━━━━━ PROVIDED INFORMATION ━━━━━

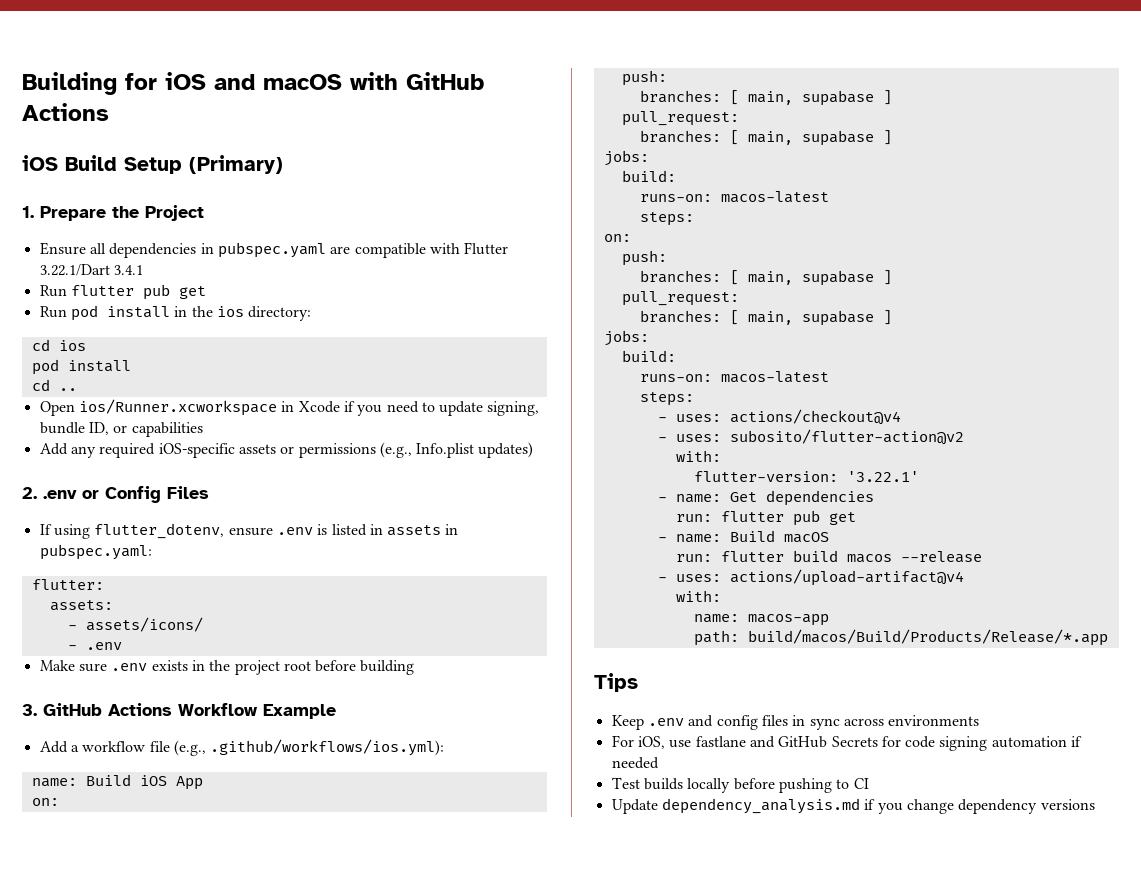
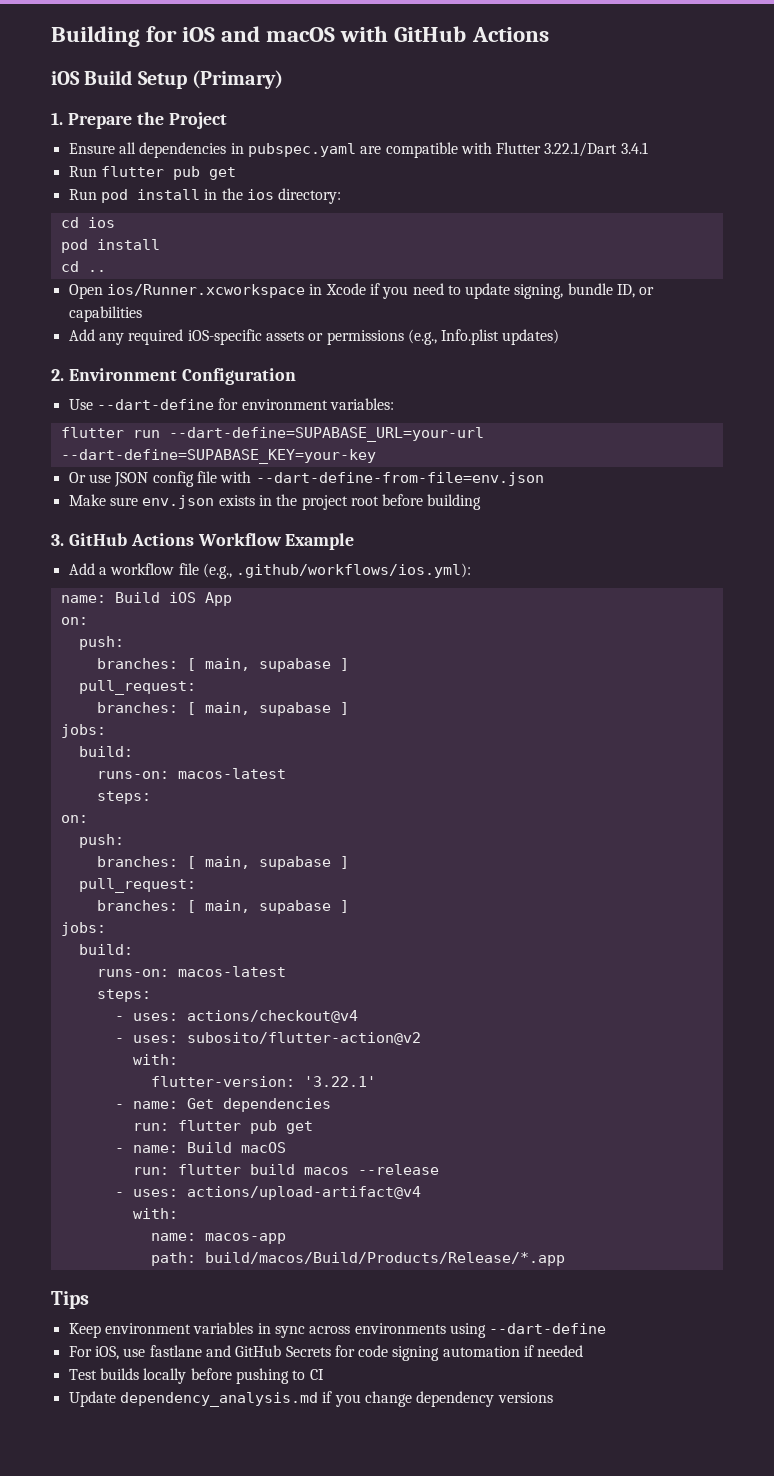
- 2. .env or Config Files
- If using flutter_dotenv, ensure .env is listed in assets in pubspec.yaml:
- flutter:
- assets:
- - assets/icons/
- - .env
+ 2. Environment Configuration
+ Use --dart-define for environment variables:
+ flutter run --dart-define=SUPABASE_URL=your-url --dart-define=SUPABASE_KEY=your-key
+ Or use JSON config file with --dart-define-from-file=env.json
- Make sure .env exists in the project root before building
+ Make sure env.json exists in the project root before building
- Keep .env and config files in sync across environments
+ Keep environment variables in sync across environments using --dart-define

━━━━━

EXERCISE AIM:
Reproduce the listing above exactly, but skip the pictures.

ANSWER BELOW:
- 2. .env or Config Files
- If using flutter_dotenv, ensure .env is listed in assets in pubspec.yaml:
- flutter:
- assets:
- - assets/icons/
- - .env
+ 2. Environment Configuration
+ Use --dart-define for environment variables:
+ flutter run --dart-define=SUPABASE_URL=your-url --dart-define=SUPABASE_KEY=your-key
+ Or use JSON config file with --dart-define-from-file=env.json
- Make sure .env exists in the project root before building
+ Make sure env.json exists in the project root before building
- Keep .env and config files in sync across environments
+ Keep environment variables in sync across environments using --dart-define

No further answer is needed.